=== Begin Enclosure ===

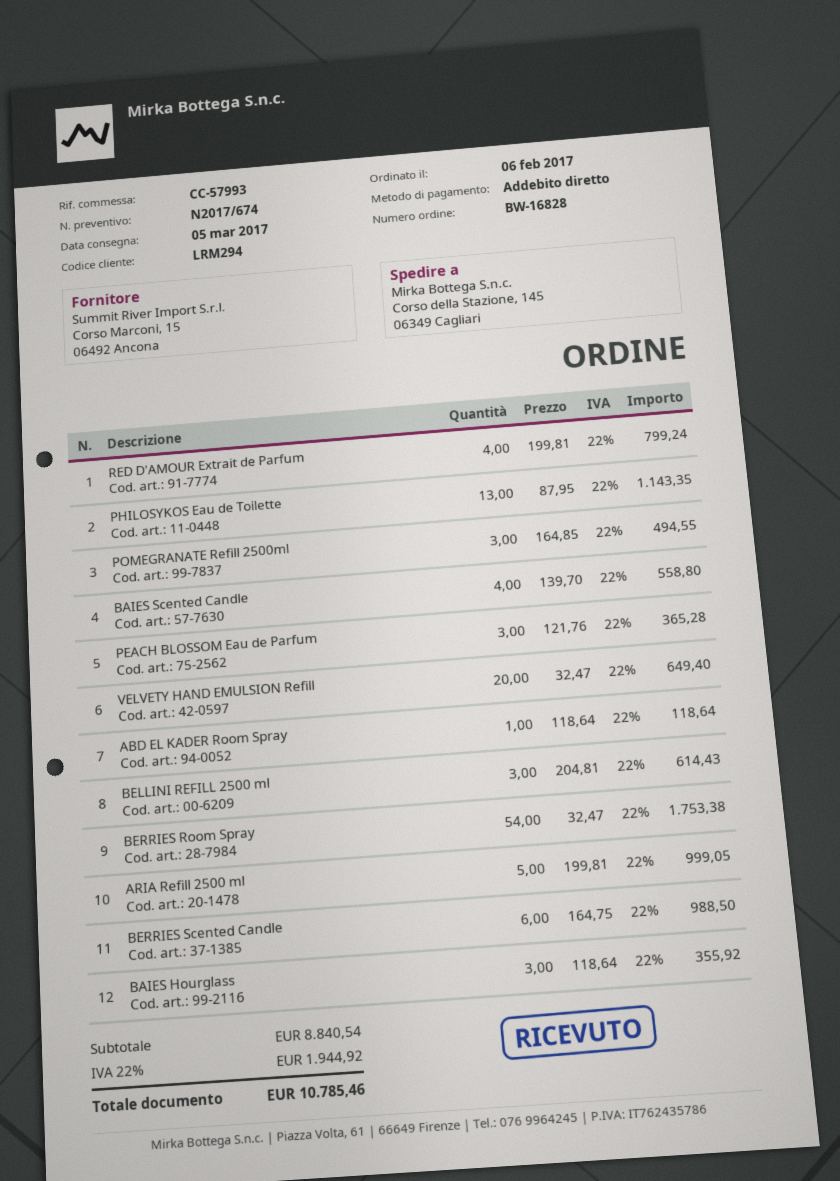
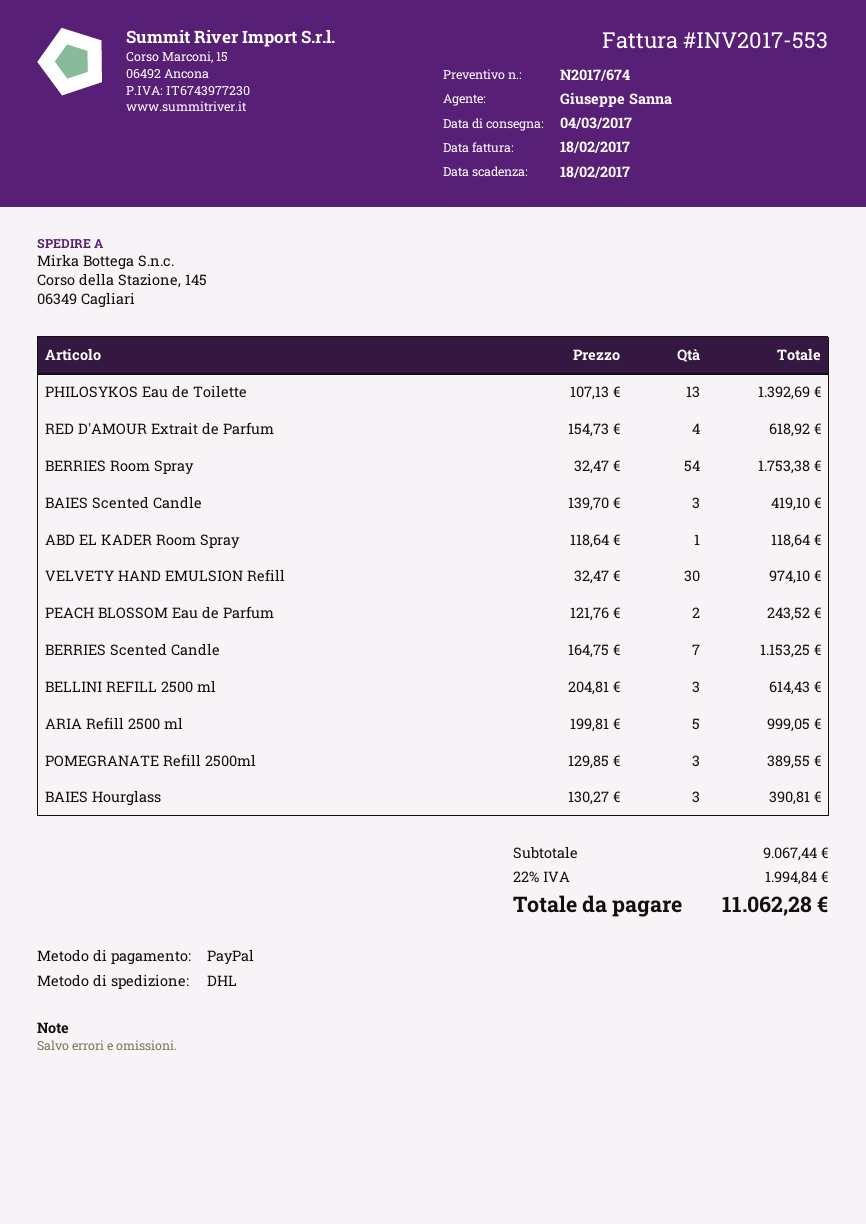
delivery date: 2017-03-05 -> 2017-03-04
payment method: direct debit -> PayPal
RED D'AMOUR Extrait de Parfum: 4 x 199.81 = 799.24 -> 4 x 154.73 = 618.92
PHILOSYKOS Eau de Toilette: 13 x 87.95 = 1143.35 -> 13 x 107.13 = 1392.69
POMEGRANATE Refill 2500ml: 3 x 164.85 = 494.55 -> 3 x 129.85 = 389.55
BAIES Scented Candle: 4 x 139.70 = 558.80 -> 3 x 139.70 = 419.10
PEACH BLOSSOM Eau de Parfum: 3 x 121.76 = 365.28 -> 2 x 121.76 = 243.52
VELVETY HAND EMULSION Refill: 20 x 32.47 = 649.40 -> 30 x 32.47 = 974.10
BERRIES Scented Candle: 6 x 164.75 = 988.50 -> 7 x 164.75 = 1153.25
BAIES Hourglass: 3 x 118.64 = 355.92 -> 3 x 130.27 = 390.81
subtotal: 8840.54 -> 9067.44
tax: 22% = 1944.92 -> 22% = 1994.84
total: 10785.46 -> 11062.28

=== End Enclosure ===
=== Begin Enclosure ===

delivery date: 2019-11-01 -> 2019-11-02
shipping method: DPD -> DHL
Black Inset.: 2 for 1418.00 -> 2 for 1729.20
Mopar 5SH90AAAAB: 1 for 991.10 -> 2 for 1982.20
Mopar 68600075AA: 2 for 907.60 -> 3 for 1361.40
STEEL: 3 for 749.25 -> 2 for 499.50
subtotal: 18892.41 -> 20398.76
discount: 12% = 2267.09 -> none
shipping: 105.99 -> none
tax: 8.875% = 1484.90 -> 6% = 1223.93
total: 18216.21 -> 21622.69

=== End Enclosure ===

▸ Problem: Go through the material above and report each line containing "none".

▸ Result for this exercise:
discount: 12% = 2267.09 -> none
shipping: 105.99 -> none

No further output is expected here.